◆ Activity ◆
Write out every record below exactly as it appears, omitting the pictures.

Web interface edit records
= = =
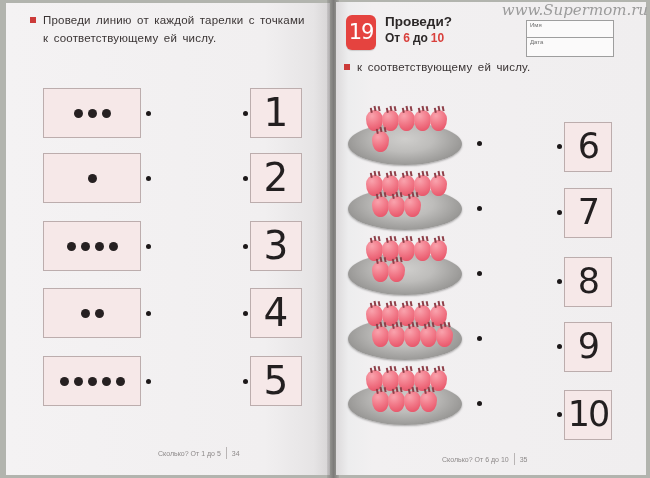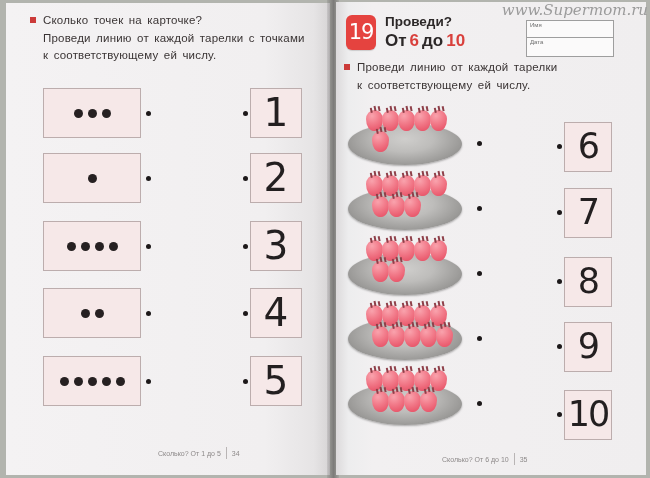--- a/index.html
+++ b/index.html
@@ -72,7 +72,6 @@
     <div class="instruction ins-left">
       <span class="bullet"></span>
       <div class="ins-lines">
-        <div>Сколько точек на карточке?</div>
         <div>Проведи линию от каждой тарелки с точками</div>
         <div>к соответствующему ей числу.</div>
       </div>

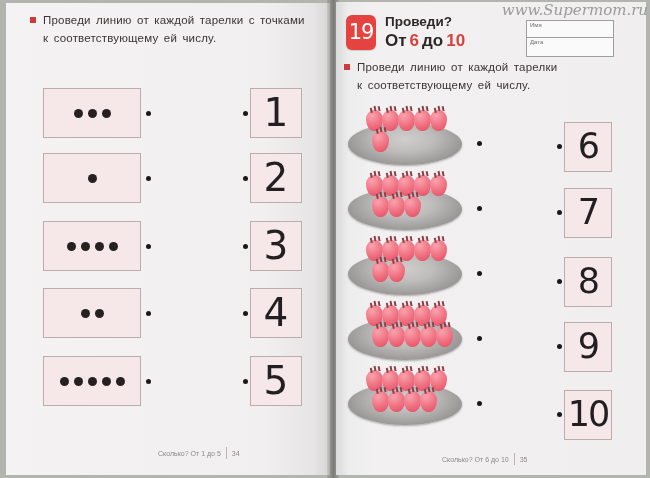--- a/index.html
+++ b/index.html
@@ -47,7 +47,7 @@
     border-radius:6px;color:#fff;font-family:"DejaVu Sans",sans-serif;font-size:21px;
     line-height:35px;text-align:center;letter-spacing:-1px;box-shadow:0 1px 1px rgba(0,0,0,0.15);}
   .rp-title{position:absolute;left:49px;top:12px;font-size:13.5px;font-weight:bold;color:#2c2828;}
-  .rp-subtitle{position:absolute;left:49px;top:29px;font-size:17px;font-weight:bold;color:#2c2828;}
+  .rp-subtitle{position:absolute;left:49px;top:29px;font-size:12px;font-weight:bold;color:#2c2828;}
   .rp-subtitle span{margin-right:3px;}
   .red{color:#d9403c;}
 

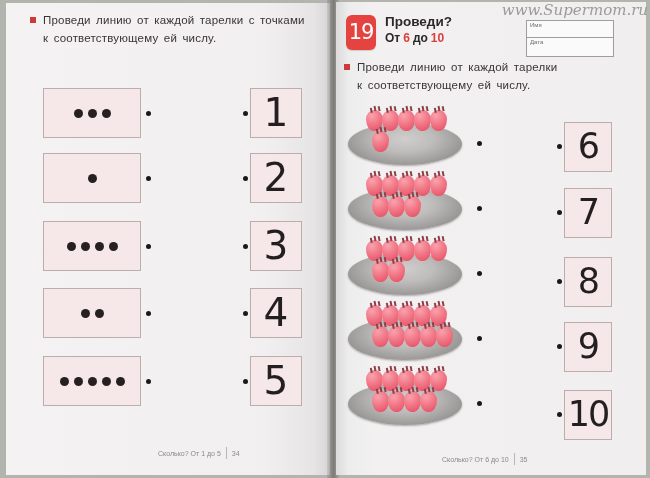--- a/index.html
+++ b/index.html
@@ -147,7 +147,6 @@
     <div class="instruction ins-right">
       <span class="bullet"></span>
       <div class="ins-lines">
-        <div>Проведи линию от каждой тарелки</div>
         <div>к соответствующему ей числу.</div>
       </div>
     </div>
= = =
◆ Result for this task ◆
--- a/index.html
+++ b/index.html
@@ -72,7 +72,6 @@
     <div class="instruction ins-left">
       <span class="bullet"></span>
       <div class="ins-lines">
-        <div>Сколько точек на карточке?</div>
         <div>Проведи линию от каждой тарелки с точками</div>
         <div>к соответствующему ей числу.</div>
       </div>

--- a/index.html
+++ b/index.html
@@ -47,7 +47,7 @@
     border-radius:6px;color:#fff;font-family:"DejaVu Sans",sans-serif;font-size:21px;
     line-height:35px;text-align:center;letter-spacing:-1px;box-shadow:0 1px 1px rgba(0,0,0,0.15);}
   .rp-title{position:absolute;left:49px;top:12px;font-size:13.5px;font-weight:bold;color:#2c2828;}
-  .rp-subtitle{position:absolute;left:49px;top:29px;font-size:17px;font-weight:bold;color:#2c2828;}
+  .rp-subtitle{position:absolute;left:49px;top:29px;font-size:12px;font-weight:bold;color:#2c2828;}
   .rp-subtitle span{margin-right:3px;}
   .red{color:#d9403c;}
 

--- a/index.html
+++ b/index.html
@@ -147,7 +147,6 @@
     <div class="instruction ins-right">
       <span class="bullet"></span>
       <div class="ins-lines">
-        <div>Проведи линию от каждой тарелки</div>
         <div>к соответствующему ей числу.</div>
       </div>
     </div>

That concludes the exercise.